What is measurement?
You can watch this post on video instead of reading if you want to see my The Sea Hates a Coward t-shirt
Hi! I had promised to talk about how to do a good job of risk analysis. So I’m going to write a few emails that condense and present in plain language each of the big ideas that I think are important for this.
The way I like to think about doing a good job of risk analysis is: what outcome do you get if you are doing a good job. The outcome you get is better decisions. So if your risk analysis is helping you make better decisions, you are doing a good job of it.
The goal of risk analysis is to enable better decisions
One note: something you have to be careful of is outcome bias. If you make a decision about a risk, and the bad thing happens, or doesn’t happen, that by itself, the outcome, doesn’t mean you did a good job analyzing the risk.
Consider someone doing something foolish, a dangerous stunt, and not getting hurt. That doesn’t mean they correctly analyzed the risk, it means they got lucky. Watch out for outcome bias.
The first big idea is what is measurement.
Measurement is reduction of uncertainty.
When we ask someone to provide an expert estimate of the likelihood of a bad thing happening, how much risk is there around a certain thing, we now have to figure out, how do we make that measurement? When we ask someone to provide an estimate about something where there is uncertainty is, the common reaction is: “that’s impossible”. “There is no way of knowing, it might happen, it might not happen”.
A book with some useful insights on this is How To Measure Anything in Cybersecurity Risk by Douglas Hubbard.
One of the big ideas in that book is that measurement is reduction in uncertainty. That is a very useful definition!
Say for example you want to estimate how many laptops are likely to be stolen from your company next year.

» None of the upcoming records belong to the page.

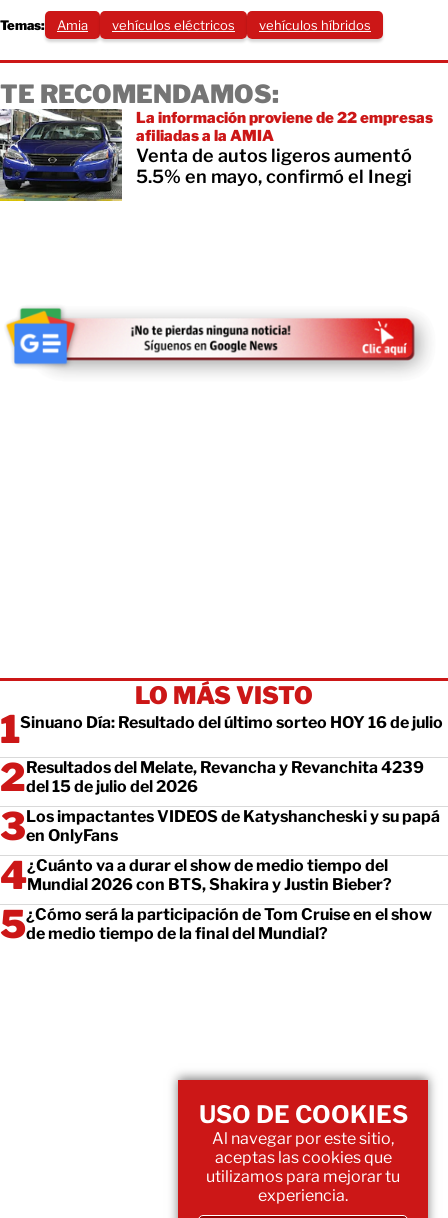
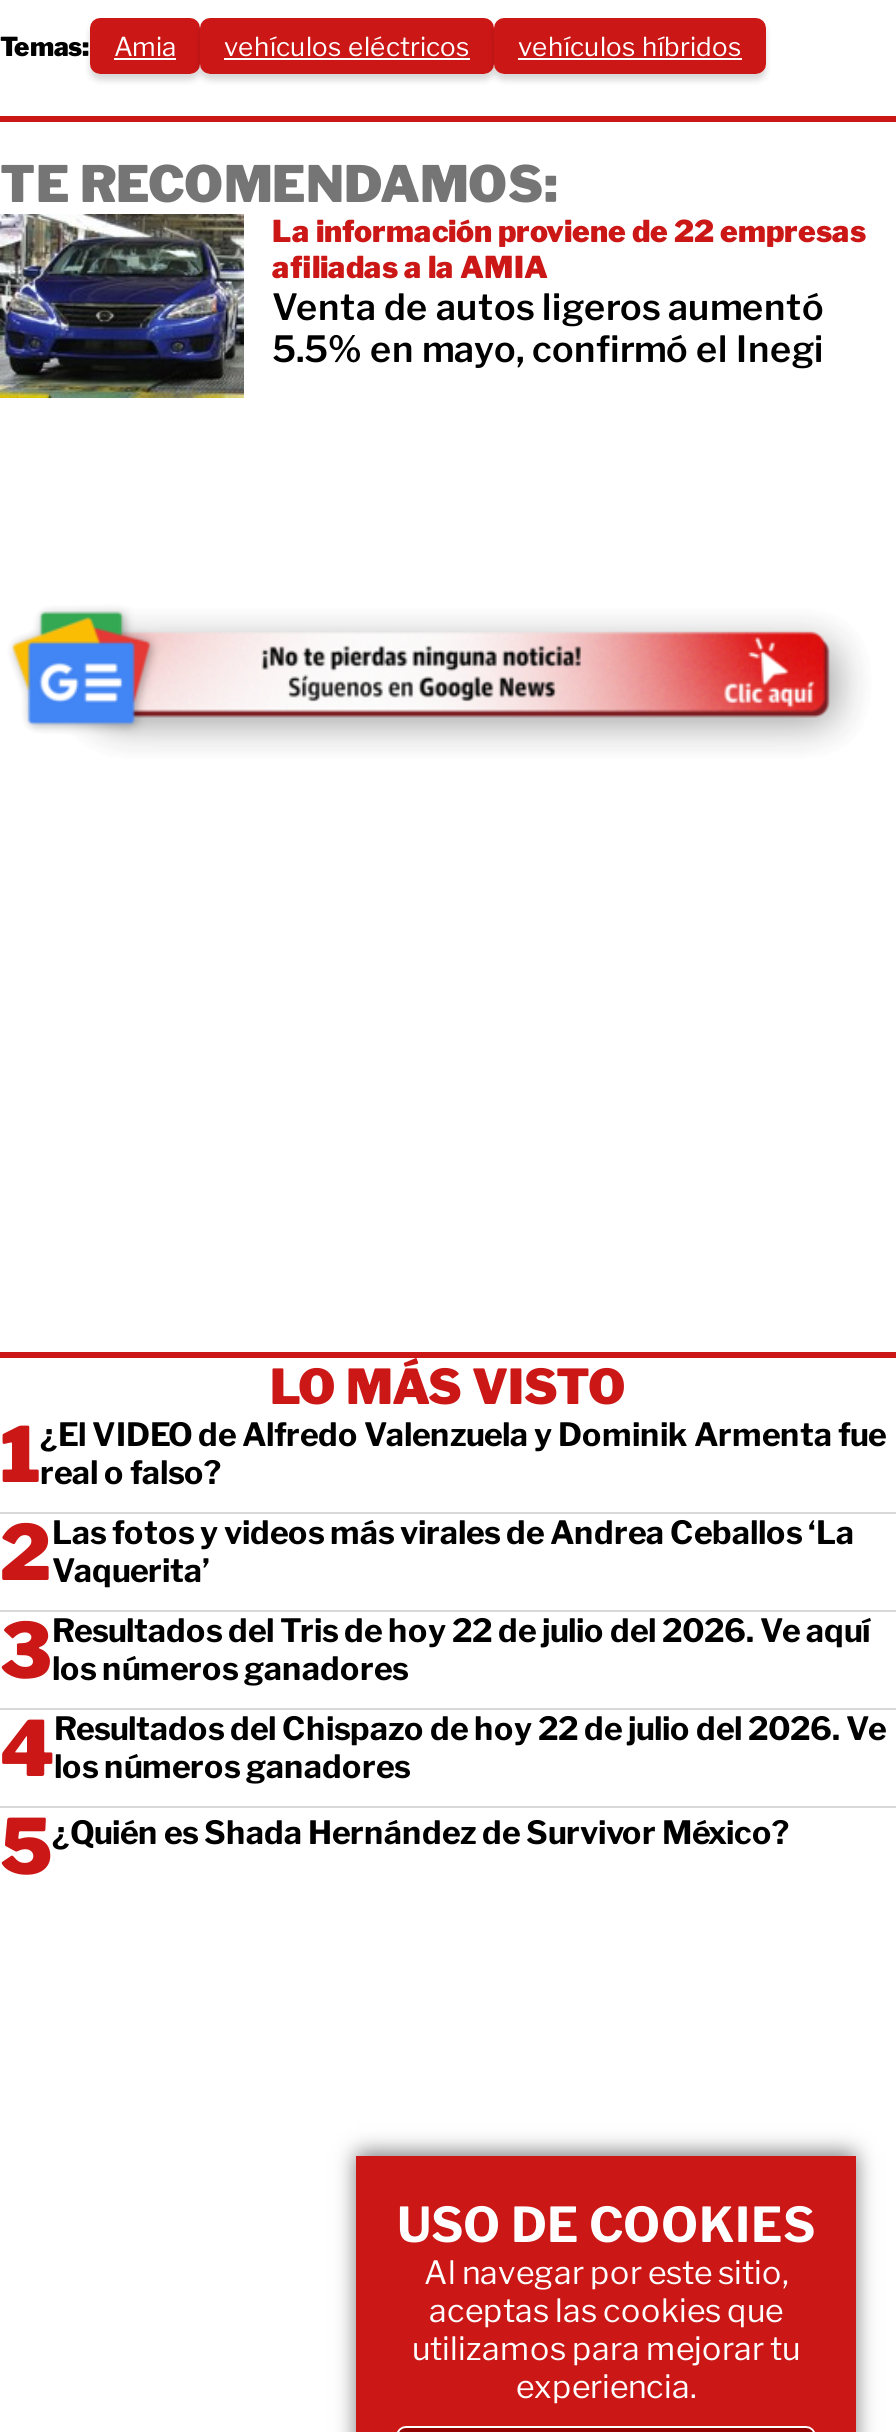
- Sinuano Día: Resultado del último sorteo HOY 16 de julio
+ ¿El VIDEO de Alfredo Valenzuela y Dominik Armenta fue
+ real o falso?

- Resultados del Melate, Revancha y Revanchita 4239
- del 15 de julio del 2026
+ Las fotos y videos más virales de Andrea Ceballos ‘La
+ Vaquerita’

- Los impactantes VIDEOS de Katyshancheski y su papá
- en OnlyFans
+ Resultados del Tris de hoy 22 de julio del 2026. Ve aquí
+ los números ganadores

- ¿Cuánto va a durar el show de medio tiempo del
- Mundial 2026 con BTS, Shakira y Justin Bieber?
+ Resultados del Chispazo de hoy 22 de julio del 2026. Ve
+ los números ganadores

- ¿Cómo será la participación de Tom Cruise en el show
- de medio tiempo de la final del Mundial?
+ ¿Quién es Shada Hernández de Survivor México?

“Thats impossible to know!”
“How can you possibly know?”
But if you take the approach of reducing uncertainty, with that subtle mental shift you can come up with an interesting estimate.
“Well my company has 10 people, and we have 10 laptops - oh we have 1 spare - so we have 11 laptops, and last year 1 laptop did get lost…”
Now with that information, as an expert on your business you can discard some impossible values. You know 50 laptops aren’t going to be stolen because you don’t even have 50 laptops. And you can probably guess if 1 laptop got stolen or lost last year, maybe 0 is not a reasonable number. Or maybe you still think 0 is a reasonable number.
But now you can narrow that range dramatically from “it’s unknowable”, and you have an interesting estimate.
So thats the big idea for today: measurement is reduction in uncertainty, and a key technique in figuring out a measurement is to start with absurdly wide values, and based on what you know, or some key assumptions, you can reduce the amount of uncertainty and BOOM! You’ve got a measurement.